Provided records

^^^^^^^^

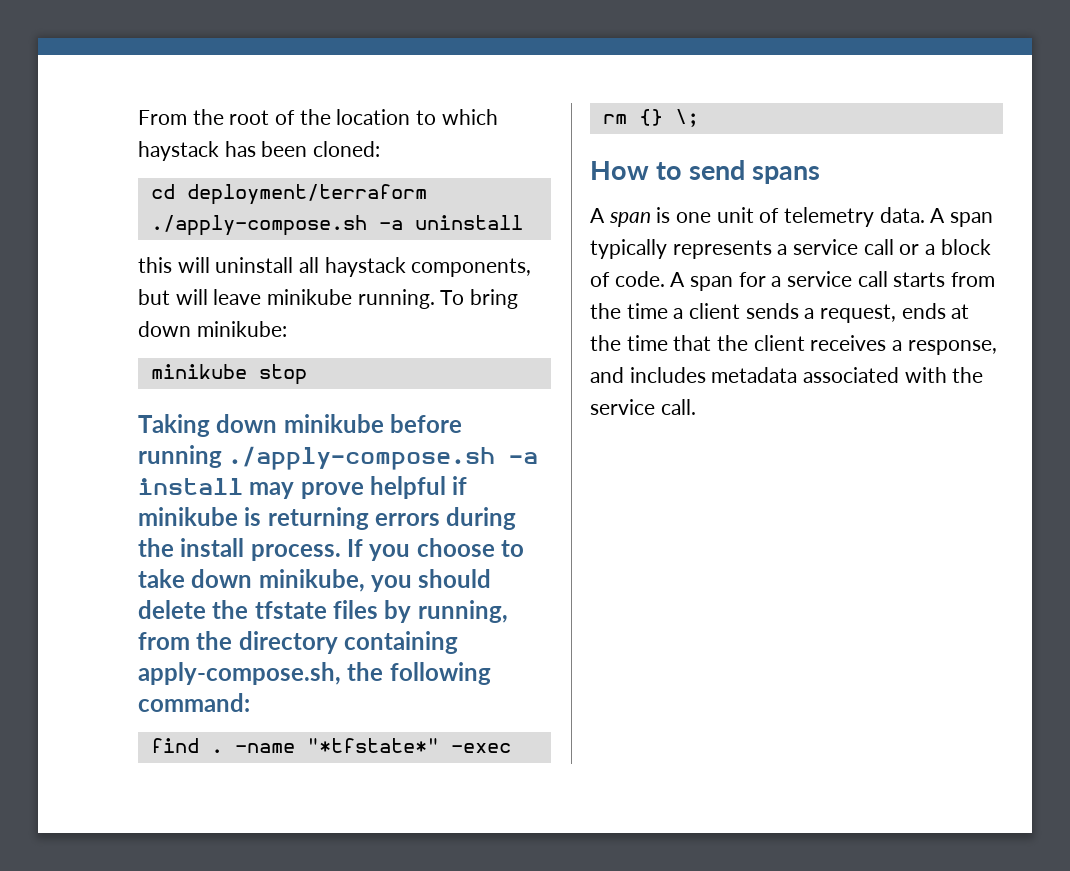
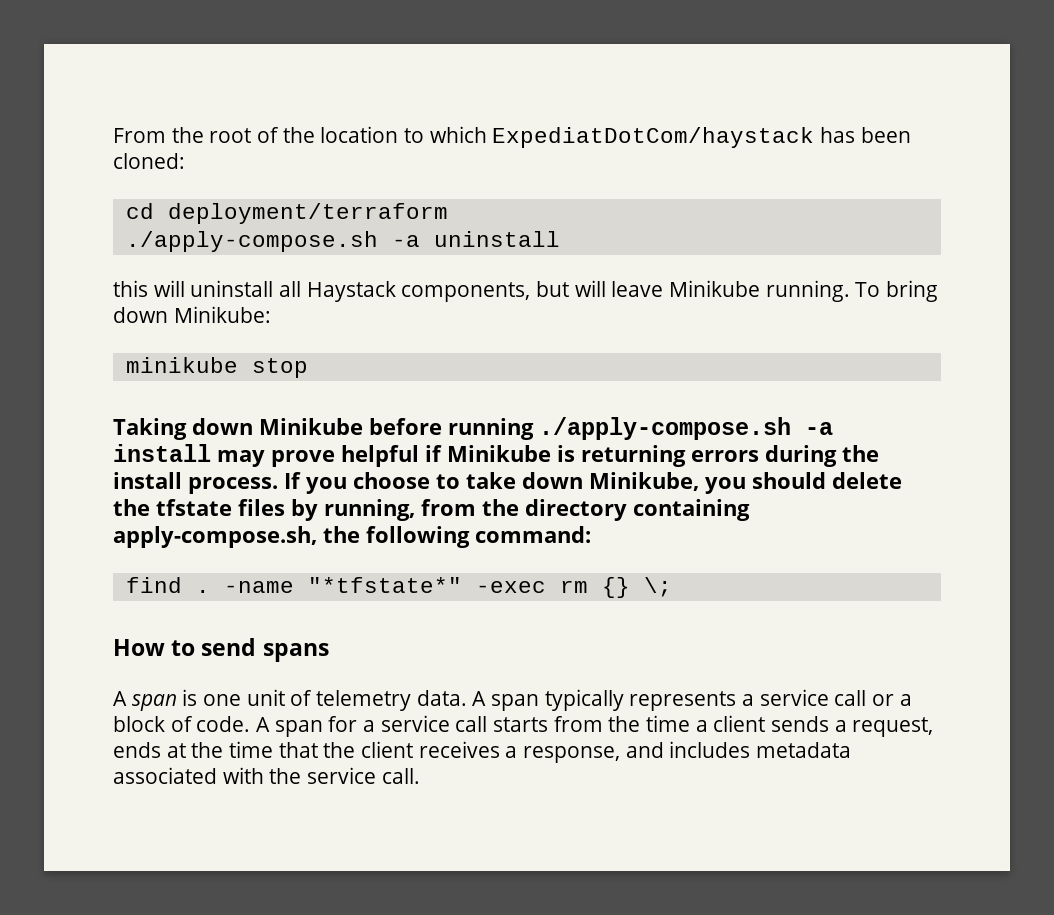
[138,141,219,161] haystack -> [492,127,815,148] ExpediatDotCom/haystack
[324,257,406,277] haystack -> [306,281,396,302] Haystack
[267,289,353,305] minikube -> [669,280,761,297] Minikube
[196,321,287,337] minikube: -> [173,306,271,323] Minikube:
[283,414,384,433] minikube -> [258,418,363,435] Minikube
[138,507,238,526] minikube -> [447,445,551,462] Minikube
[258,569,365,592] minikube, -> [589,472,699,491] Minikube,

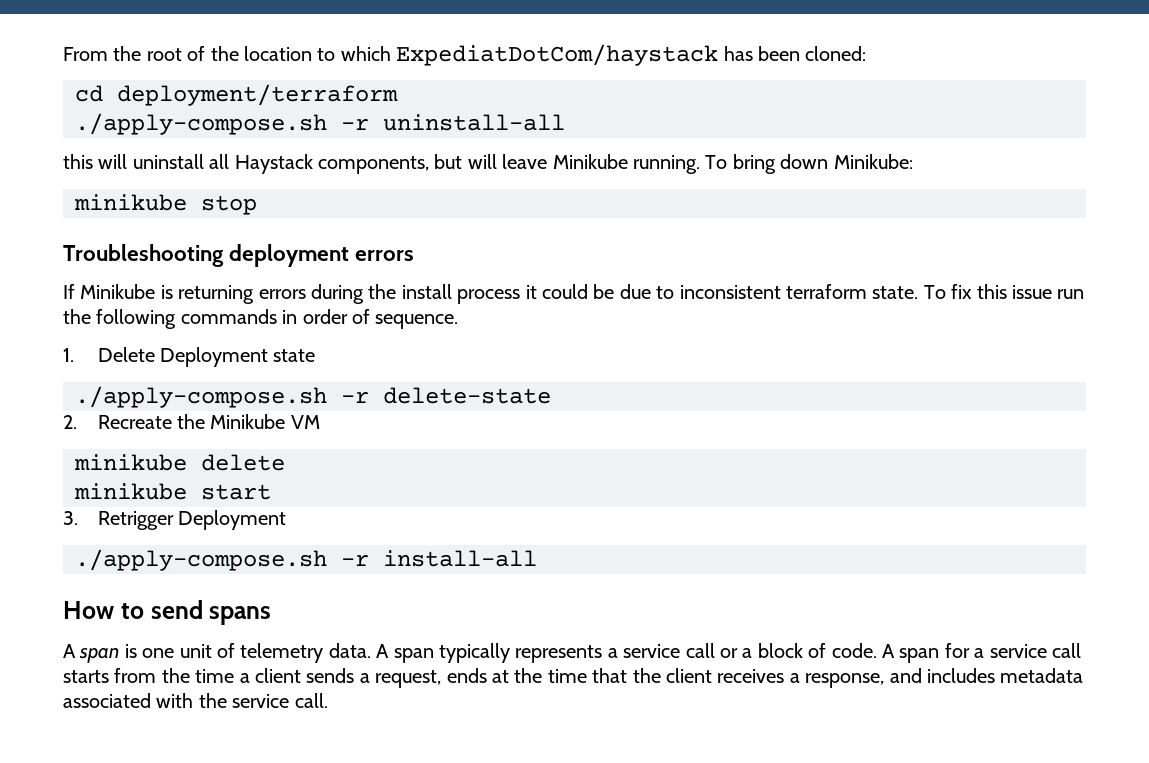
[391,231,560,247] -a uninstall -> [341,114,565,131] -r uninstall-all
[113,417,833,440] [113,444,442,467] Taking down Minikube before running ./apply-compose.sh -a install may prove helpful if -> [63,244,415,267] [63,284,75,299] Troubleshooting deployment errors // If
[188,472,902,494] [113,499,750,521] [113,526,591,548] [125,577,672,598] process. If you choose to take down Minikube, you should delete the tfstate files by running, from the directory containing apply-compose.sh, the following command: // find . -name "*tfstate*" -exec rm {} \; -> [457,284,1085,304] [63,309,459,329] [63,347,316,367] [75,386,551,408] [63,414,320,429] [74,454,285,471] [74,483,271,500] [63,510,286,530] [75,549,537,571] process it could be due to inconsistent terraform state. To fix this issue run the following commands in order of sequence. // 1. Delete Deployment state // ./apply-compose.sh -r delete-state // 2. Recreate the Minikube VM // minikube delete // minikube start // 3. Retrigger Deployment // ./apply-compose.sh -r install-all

^^^^^^^^

Exercise instructions
The reply should hold every line of the records unchanged and no pictures.

Finished exercise
[138,141,219,161] haystack -> [492,127,815,148] ExpediatDotCom/haystack
[324,257,406,277] haystack -> [306,281,396,302] Haystack
[267,289,353,305] minikube -> [669,280,761,297] Minikube
[196,321,287,337] minikube: -> [173,306,271,323] Minikube:
[283,414,384,433] minikube -> [258,418,363,435] Minikube
[138,507,238,526] minikube -> [447,445,551,462] Minikube
[258,569,365,592] minikube, -> [589,472,699,491] Minikube,

[391,231,560,247] -a uninstall -> [341,114,565,131] -r uninstall-all
[113,417,833,440] [113,444,442,467] Taking down Minikube before running ./apply-compose.sh -a install may prove helpful if -> [63,244,415,267] [63,284,75,299] Troubleshooting deployment errors // If
[188,472,902,494] [113,499,750,521] [113,526,591,548] [125,577,672,598] process. If you choose to take down Minikube, you should delete the tfstate files by running, from the directory containing apply-compose.sh, the following command: // find . -name "*tfstate*" -exec rm {} \; -> [457,284,1085,304] [63,309,459,329] [63,347,316,367] [75,386,551,408] [63,414,320,429] [74,454,285,471] [74,483,271,500] [63,510,286,530] [75,549,537,571] process it could be due to inconsistent terraform state. To fix this issue run the following commands in order of sequence. // 1. Delete Deployment state // ./apply-compose.sh -r delete-state // 2. Recreate the Minikube VM // minikube delete // minikube start // 3. Retrigger Deployment // ./apply-compose.sh -r install-all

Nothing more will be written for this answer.